Newspaper article St Louis Post-Dispatch (MO)

He Didn't Make the Case

Article excerpt

When a weary-looking President Bill Clinton went on television Thursday night to make his case for an invasion of Haiti, he had two distinct audiences. One was the American people, and Mr. Clinton pulled out all his rhetorical tricks. Still, despite his verbal prowess, he failed to make his case.

In a high-stakes gamble, though, the president was also directing his words to Haiti's military triumvirate. In effect, he was giving them a truly final ultimatum: Leave now or you will leave later.

The American people can only hope that this time the tough talk works and Gen. Raoul Cedras and his cronies decide that they prefer exile to Haitian justice. Otherwise, the president has backed himself into a corner from which an invasion is his only real exit. That is a profoundly tragic turn of events because the president's rationales ring hollow.
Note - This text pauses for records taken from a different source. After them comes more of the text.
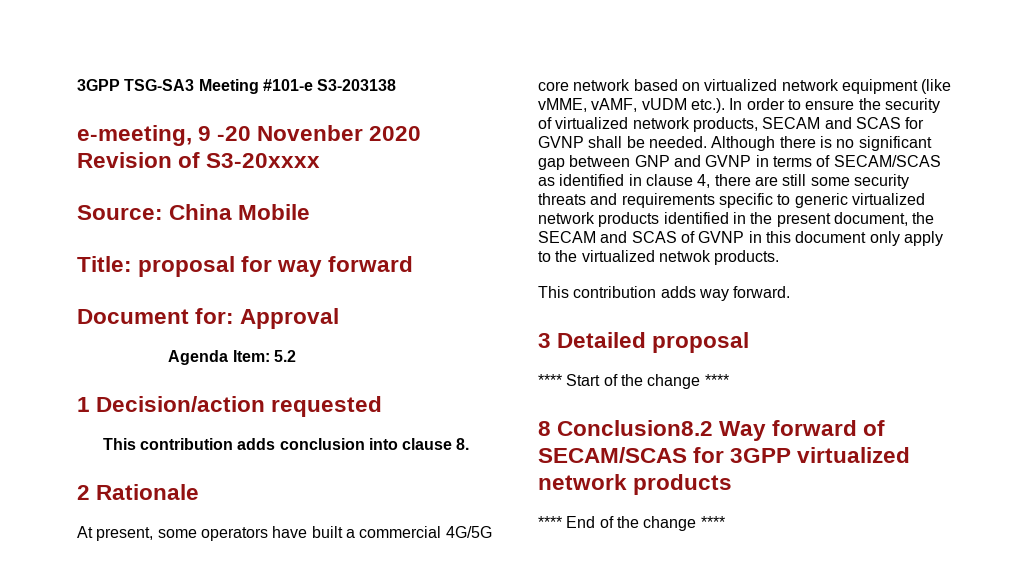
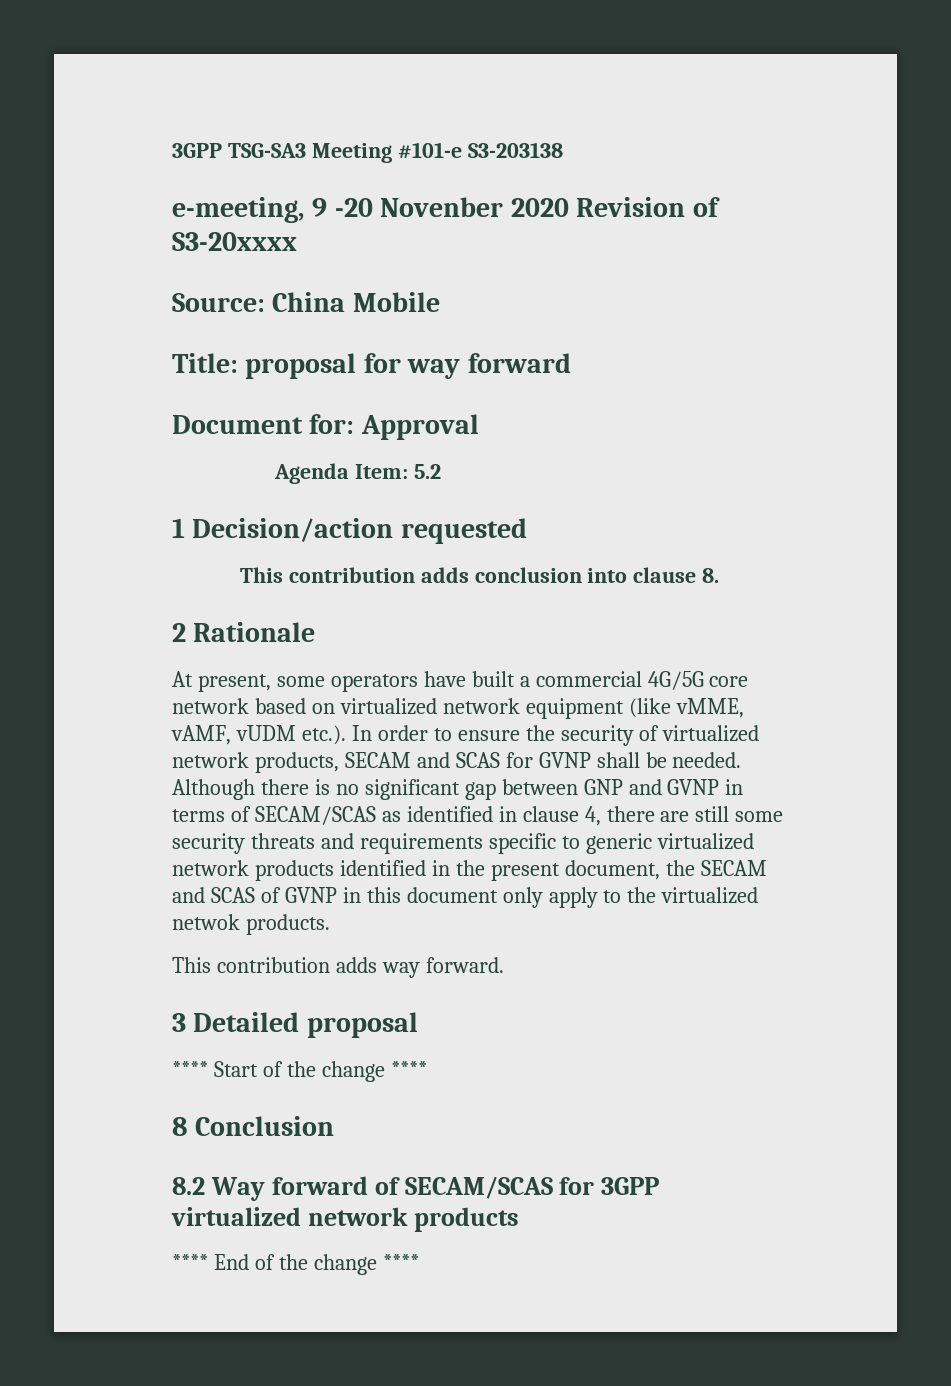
- 8 Conclusion8.2 Way forward of SECAM/SCAS for 3GPP virtualized network products
+ 8 Conclusion
+ 8.2 Way forward of SECAM/SCAS for 3GPP virtualized network products

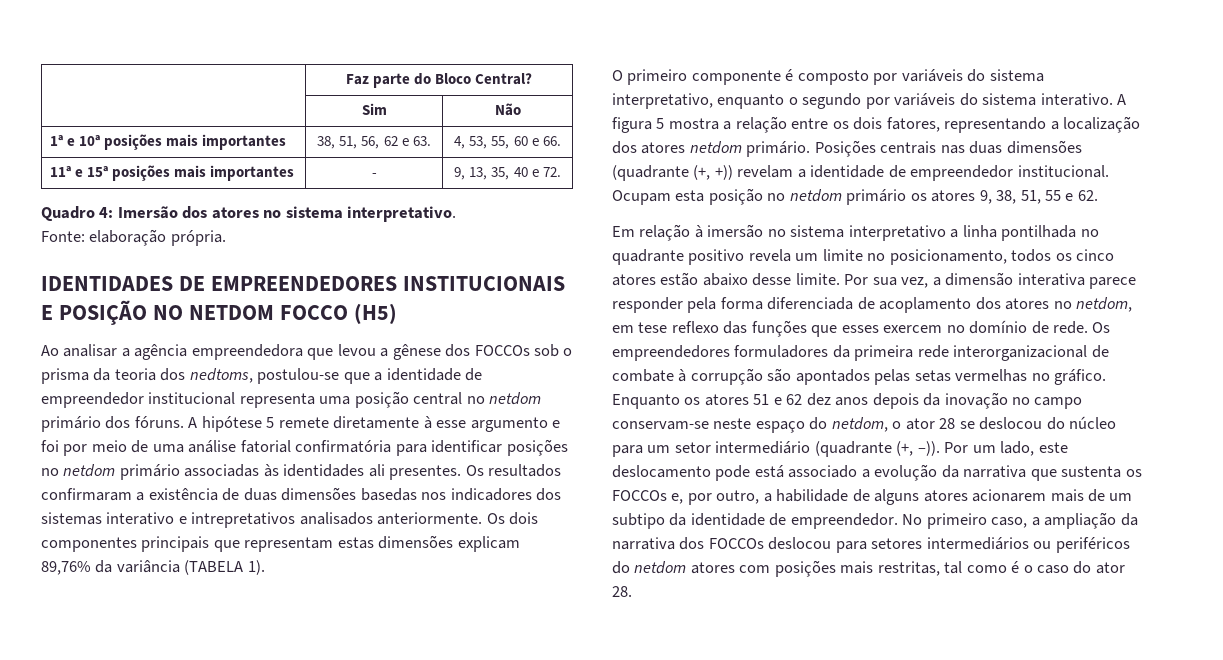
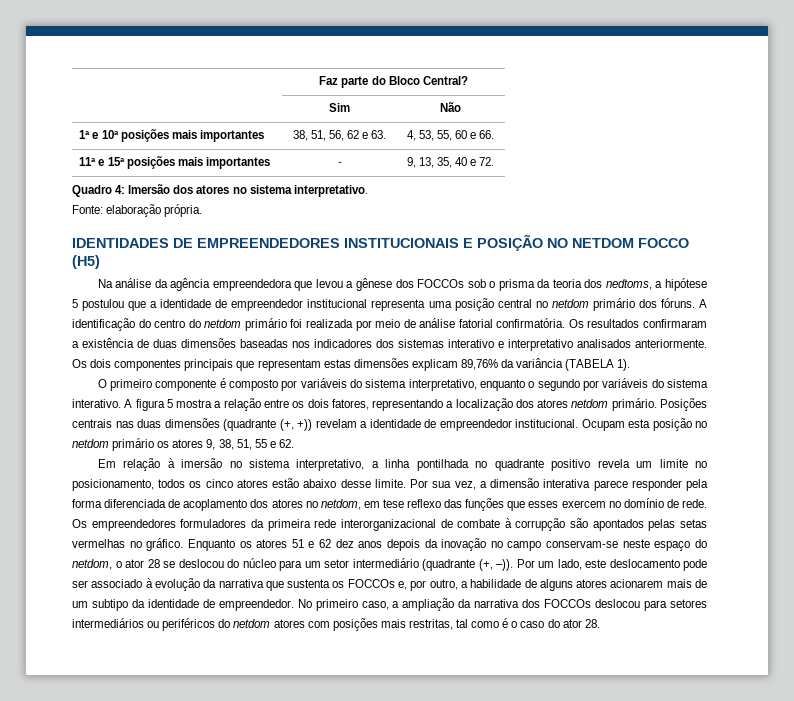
- Ao analisar a agência empreendedora que levou a gênese dos FOCCOs sob o prisma da teoria dos nedtoms, postulou-se que a identidade de empreendedor institucional representa uma posição central no netdom primário dos fóruns.
+ Na análise da agência empreendedora que levou a gênese dos FOCCOs sob o prisma da teoria dos nedtoms, a hipótese 5 postulou que a identidade de empreendedor institucional representa uma posição central no netdom primário dos fóruns.
- A hipótese 5 remete diretamente à esse argumento e foi por meio de uma análise fatorial confirmatória para identificar posições no netdom primário associadas às identidades ali presentes.
+ A identificação do centro do netdom primário foi realizada por meio de análise fatorial confirmatória.
- Os resultados confirmaram a existência de duas dimensões basedas nos indicadores dos sistemas interativo e intrepretativos analisados anteriormente.
+ Os resultados confirmaram a existência de duas dimensões baseadas nos indicadores dos sistemas interativo e interpretativo analisados anteriormente.
- Em relação à imersão no sistema interpretativo a linha pontilhada no quadrante positivo revela um limite no posicionamento, todos os cinco atores estão abaixo desse limite.
+ Em relação à imersão no sistema interpretativo, a linha pontilhada no quadrante positivo revela um limite no posicionamento, todos os cinco atores estão abaixo desse limite.
- Por um lado, este deslocamento pode está associado a evolução da narrativa que sustenta os FOCCOs e, por outro, a habilidade de alguns atores acionarem mais de um subtipo da identidade de empreendedor.
+ Por um lado, este deslocamento pode ser associado à evolução da narrativa que sustenta os FOCCOs e, por outro, a habilidade de alguns atores acionarem mais de um subtipo da identidade de empreendedor.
Mr. Clinton's argument was simple, deceptively simple in fact: "Now the United States must protect our interests, to stop the brutal atrocities that threaten tens of thousands of Haitians, to secure our borders, and to preserve stability and promote democracy in our hemisphere, and to uphold the reliability of the commitments we make and the commitments other make to us."

- "Protect our interests." Haiti is no threat to U.S. security in any conventional sense. Haiti could be governed by a thugocracy until doomsday, and that wouldn't have the slightest affect on the conduct of this country's political and economic affairs. That's why Mr. Clinton had to redefine the national interest so broadly that it becomes a nebulous imperative to do good.

- "To stop the brutal atrocities." The Haitian military and their paramilitary death squads are horribly repressive. There is no doubt about that, even though both the Bush and Clinton administrations downplayed the severity of human rights abuses when it suited them. …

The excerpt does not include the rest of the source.